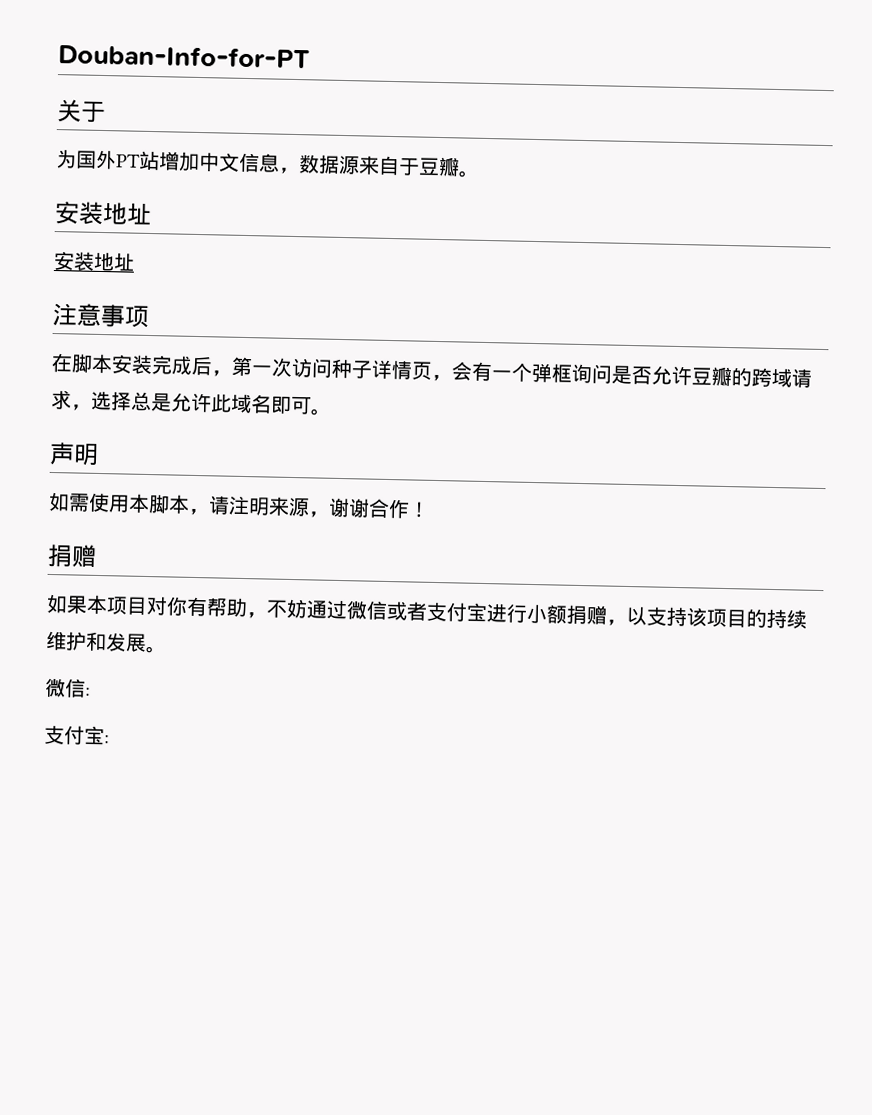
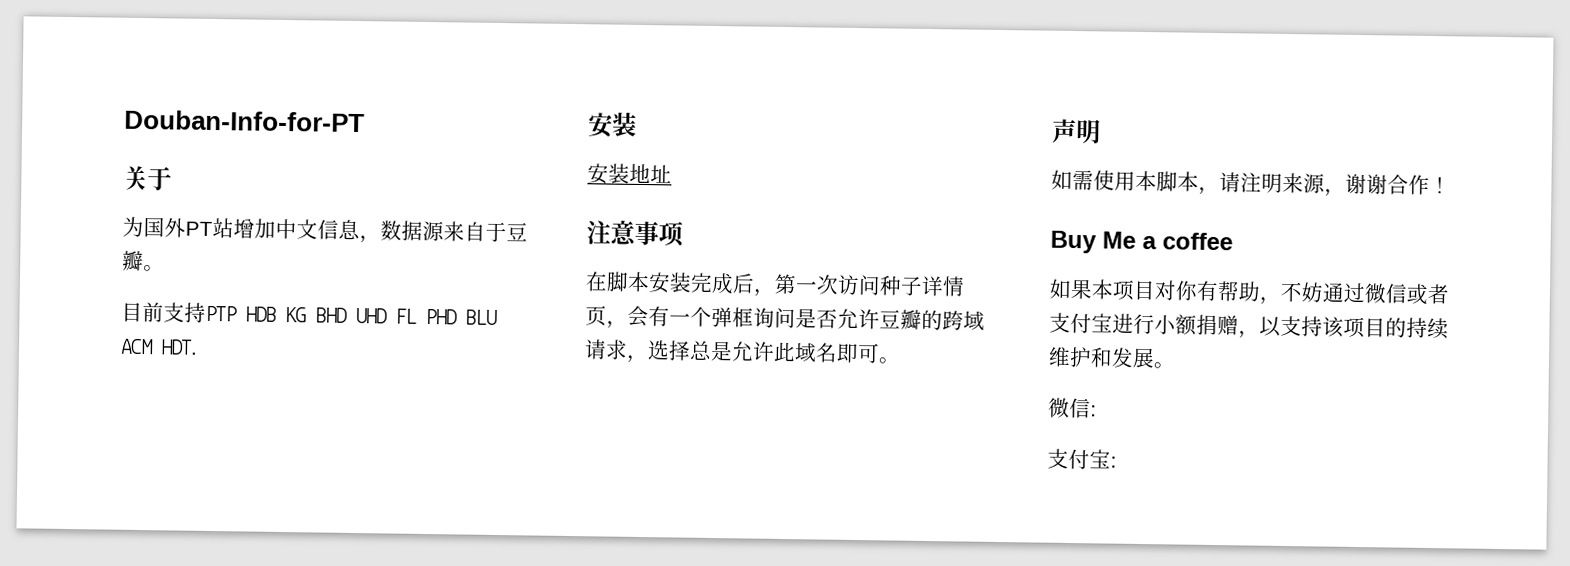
  为国外PT站增加中文信息，数据源来自于豆瓣。
- 安装地址
+ 目前支持PTP HDB KG BHD UHD FL PHD BLU ACM HDT.
+ 安装
  如需使用本脚本，请注明来源，谢谢合作！
- 捐赠
+ Buy Me a coffee

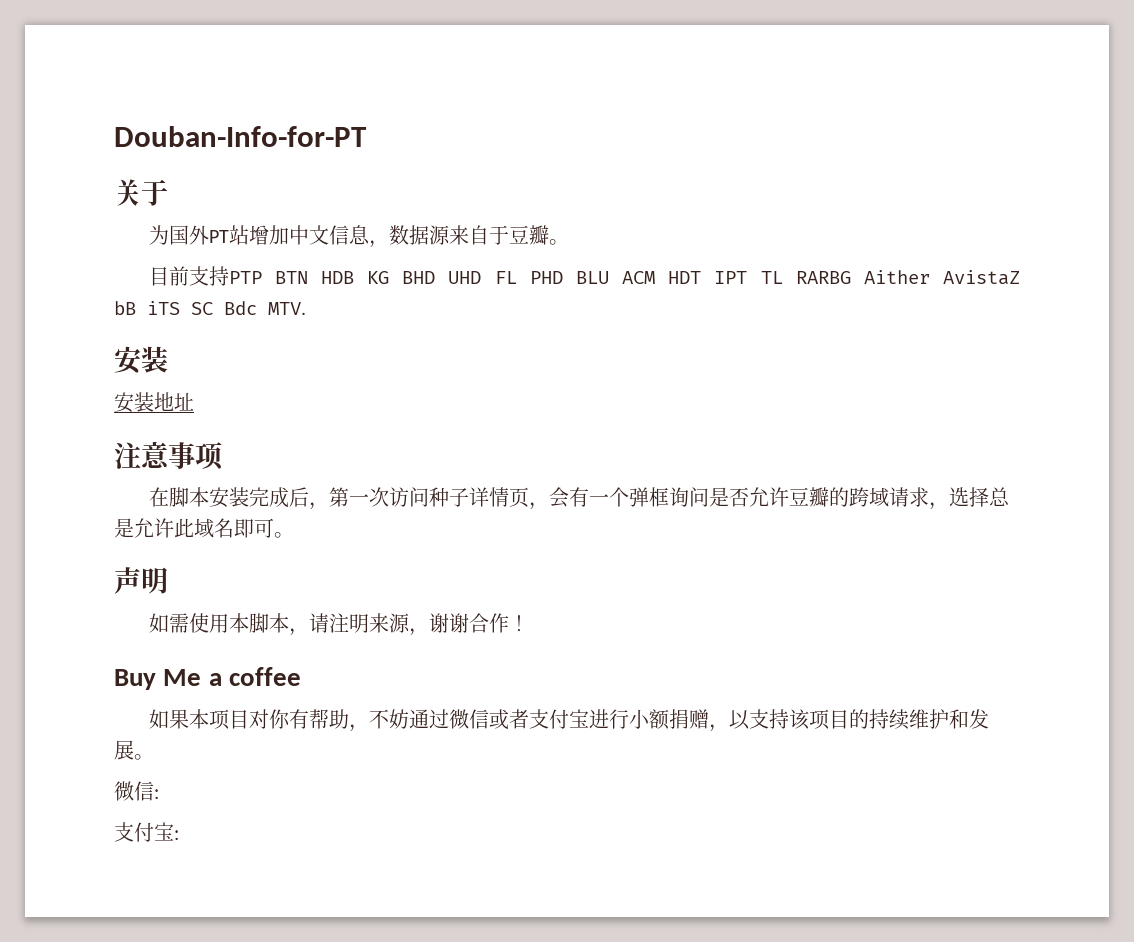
- 目前支持PTP HDB KG BHD UHD FL PHD BLU ACM HDT.
+ 目前支持PTP BTN HDB KG BHD UHD FL PHD BLU ACM HDT IPT TL RARBG Aither AvistaZ bB iTS SC Bdc MTV.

+---+

● **Work request**:
Would you restate word for word each line from the one that holds "Me a coffee" to the end of the material, both ends included, without the pictures?

● **Your solution**:
+ Buy Me a coffee

- 目前支持PTP HDB KG BHD UHD FL PHD BLU ACM HDT.
+ 目前支持PTP BTN HDB KG BHD UHD FL PHD BLU ACM HDT IPT TL RARBG Aither AvistaZ bB iTS SC Bdc MTV.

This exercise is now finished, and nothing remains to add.